Operator WebSocketSource

Primitive operator image not displayed. Problem loading file: ../../image/tk$com.teracloud.streams.websocket/op$com.teracloud.streams.websocket.op$WebSocketSource.svg

The server-based WebSocketSource operator is designed to receive text (plain text, JSON or XML) or binary data from the remote WebSocket and HTTP clients. This operator can also accept HTTP GET, HTTP PUT and HTTP POST requests from the remote HTTP clients. One or more remote clients can connect to this operator either via plain WebSocket/HTTP (ws or http) or via TLS WebSocket/HTTP (wss or https). For a TLS WebSocket/HTTP, a server side certificate must be generated first and the text file available in the etc directory of this toolkit provides useful details on that topic. For a HTTP(S) GET/PUT/POST client to send text based data, it can have its Content-Type header as text/plain, application/xml or application/json. To send binary based data, a HTTP(S) PUT/POST client must have its Content-Type header as application/octet-stream and it can use a standard mechanism available in many web frameworks for including multipart MIME content. WebSocket connections established with this operator are always persistent and long running. HTTP connections established with this operator can also be made persistent (Keep-Alive) by configuring it to do so. Persistent (Keep-Alive) HTTP connections will be useful in improving throughput for non-browser based client applications with a need to send data items iteratively in a tight loop.

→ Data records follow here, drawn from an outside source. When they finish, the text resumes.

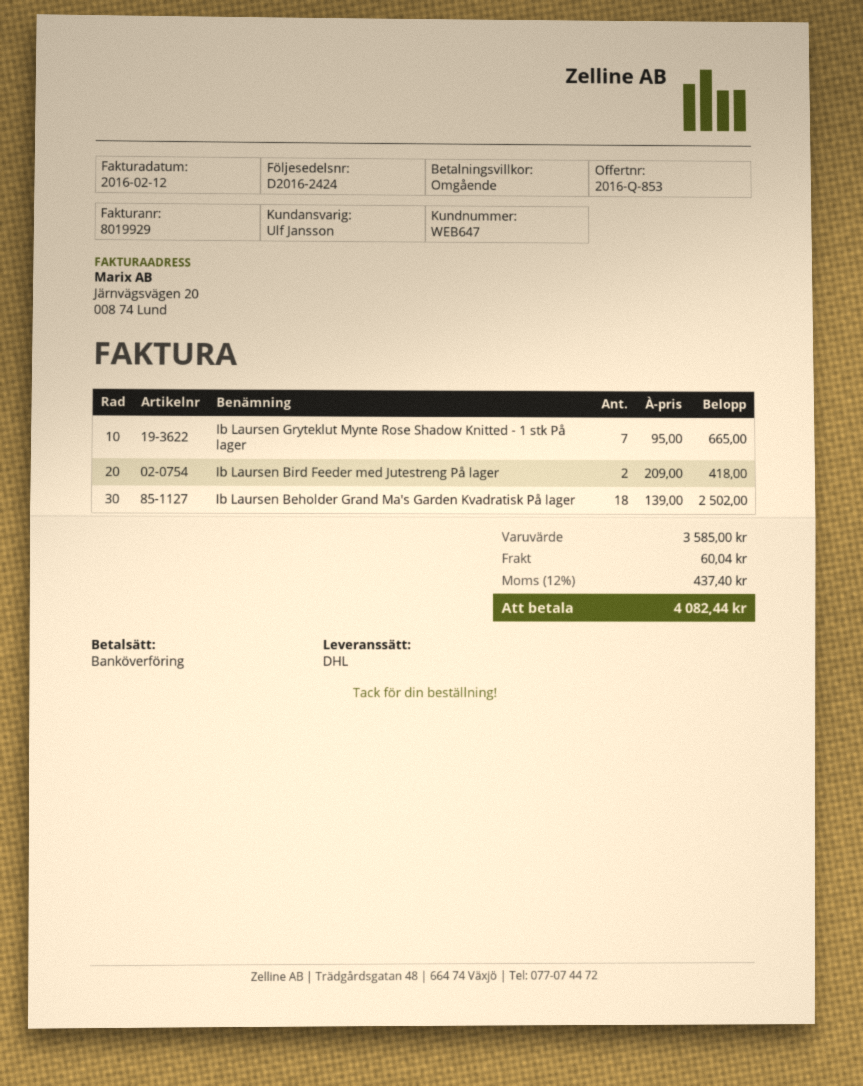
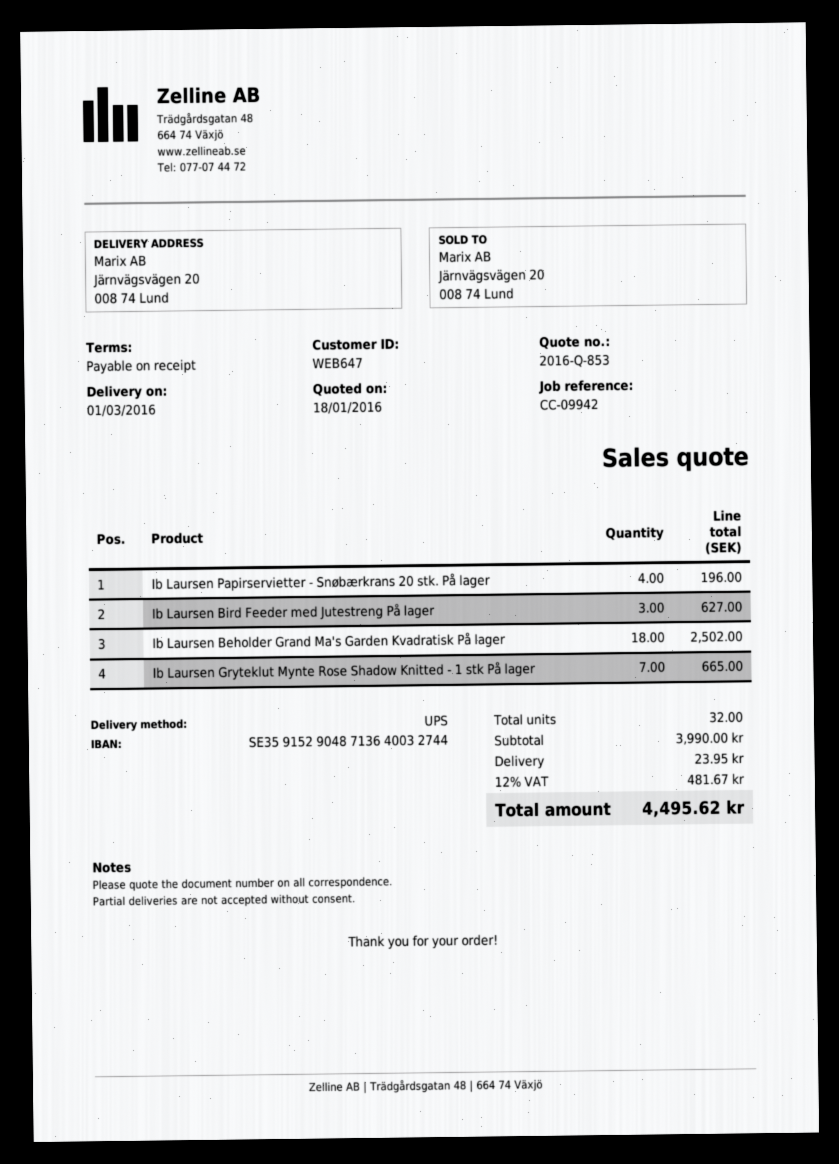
shipping method: DHL -> UPS
Ib Laursen Bird Feeder med Jutestreng På lager: 2 for 418.00 -> 3 for 627.00
Ib Laursen Papirservietter - Snøbærkrans 20 stk. På lager: none -> 4 for 196.00
subtotal: 3585.00 -> 3990.00
shipping: 60.04 -> 23.95
tax: 12% = 437.40 -> 12% = 481.67
total: 4082.44 -> 4495.62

This operator can also be optionally configured to send an ack back to the remote WebSocket clients after receiving a certain number of data items (tuples) from a given client. This feature can be used by a remote WebSocket client to wait for an ack after sending a certain number of data items. A missing ack can indicate the remote client about a server side network error or an operator crash/error and make that remote WebSocket client to retransmit the previously sent, but unacknowledged data items (tuples).

This operator can be configured with a WebSocket server port number which is optional. If the user of this operator doesn't specify a WebSocket server port number, then a default port number of 443 will be used.

This operator also provides an option for the client applications to do the HTTP/HTTPS GET/PUT/POST for sending text based data (plain text, JSON or XML). If this operator's allowHttpPost parameter is set to true, client applications can connect to this operator's HTTP/HTTPS URL endpoint and send their data via HTTP/HTTPS GET, PUT and POST. This feature will be handy for the traditional HTTP(S) based web applications that are not suitable for quick modernization to use WebSocket instead of HTTP(S).

Even though it is labeled as a source operator, it can be configured to perform like an analytic operator to receive data from a client, process that data and send result/response back to that client. In addition, this operator can be configured to allow a certain maximum number of concurrent connections from the remote clients depending on the needs of the application and based on the capacity of the underlying OS and hardware configuration such as networking, CPU cores and memory limits.

In summary, this operator supports data reception via both WebSocket and HTTP GET/PUT/POST on plain as well as secure endpoints. Users will get a five-in-one benefit (WebSocket, HTTP, plain, secure and roundtripping) from this operator. This is Receive-only from multiple clients with an option to make it a Receive-Process-Send operator. This operator promotes Many-To-One data access pattern.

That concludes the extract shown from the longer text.